The helicopter and its stabilization charms felt like bliss. This was probably because I was already heavily overloaded on healing mojo, but no ill-effects had ever been recorded as a result of being too stable. The worst that could happen was, in doses upwards of 70,000 thaumic units, effects mirroring a very minor Cleanse.
Umberto called the helicopter to congratulate me. I don't know how he did, but when you work in predictions, acquiring a military chopper's frequency must be small fry. I yelled at the pilot who yelled at Umberto who eventually agreed to call back when I was in a better mood. And not traveling through the skies downtown.
I had really only one priority, and that was to get debriefed. If I chose to be Cleansed and it fractured my mind, all the information I had uncovered would be lost. Old Country immigrants, Outsiders willing to talk, the best way to murder a snake that could swallow box-cars like hors d'oeuvres—it would all be gone. The thrumming of the rotors was the cadence to my thoughts—and like those metal blades, all they could do was go in circles.

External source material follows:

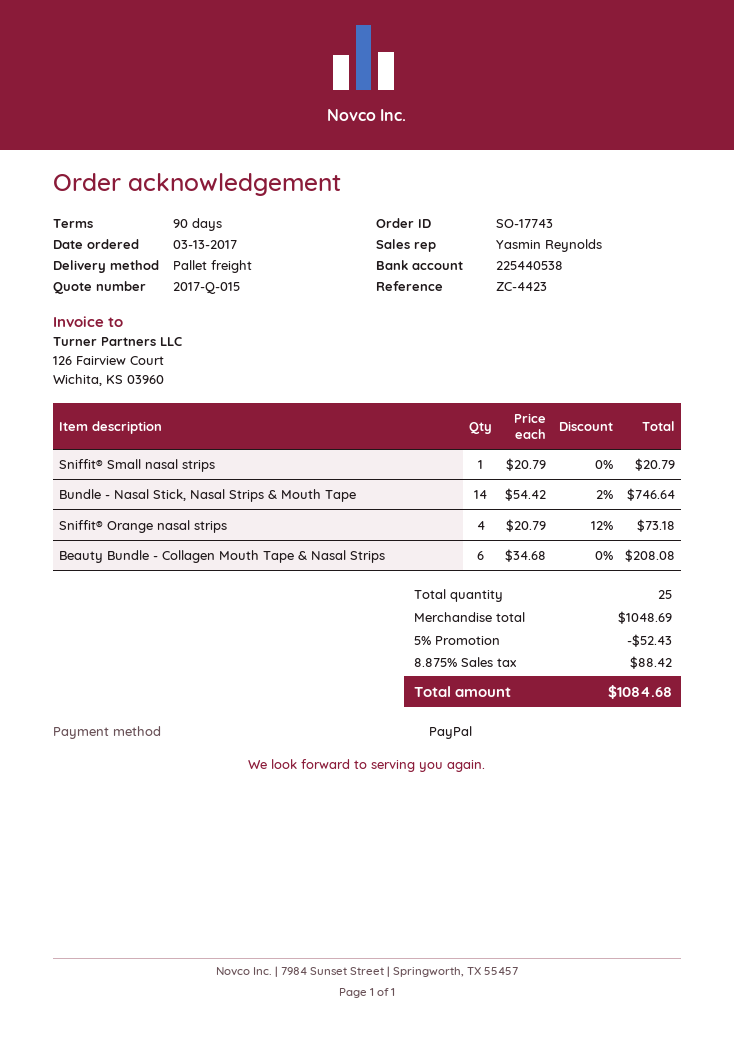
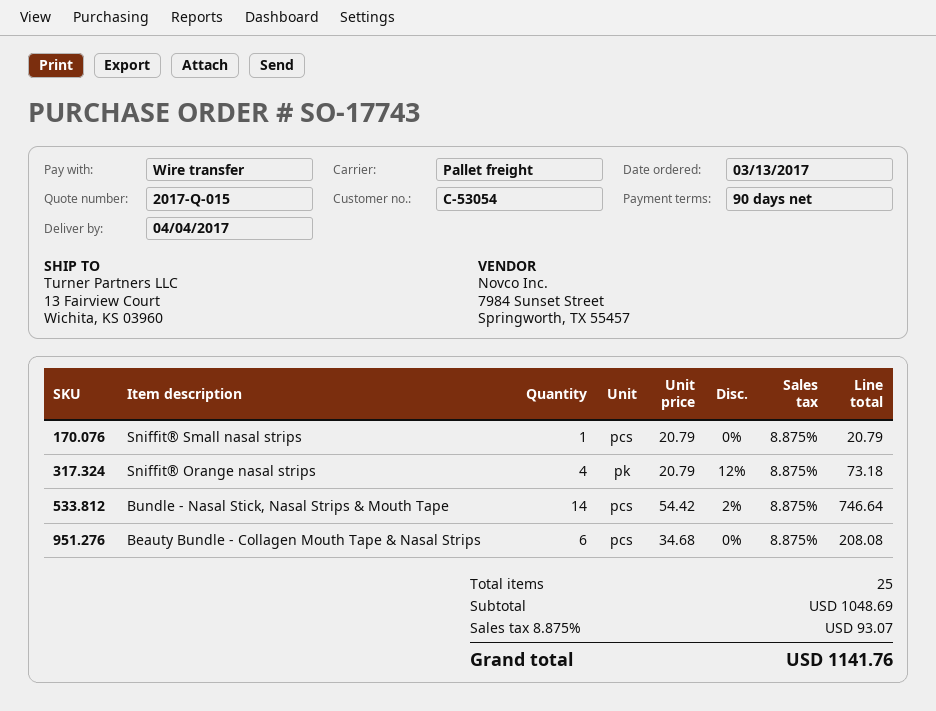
payment method: PayPal -> bank transfer
discount: 5% = 52.43 -> none
tax: 8.875% = 88.42 -> 8.875% = 93.07
total: 1084.68 -> 1141.76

We arrived on the helipad of Investigations barely fifteen minutes later. Mallory and I were bundled out, handed more stabilizing charms to see us through the next few hours, and beckoned over to an area screened from the rotor wash as the chopper lifted off again.
Conrad Walton was waiting two floors down from the roof, in his private office with Jamal standing nervously at attention nearby. There was an honor guard posted outside—although the last time an Outsider had attacked our facility was more than a century ago—and he gave me a piercing look as I stepped past him and into the pleasantly climate-controlled space.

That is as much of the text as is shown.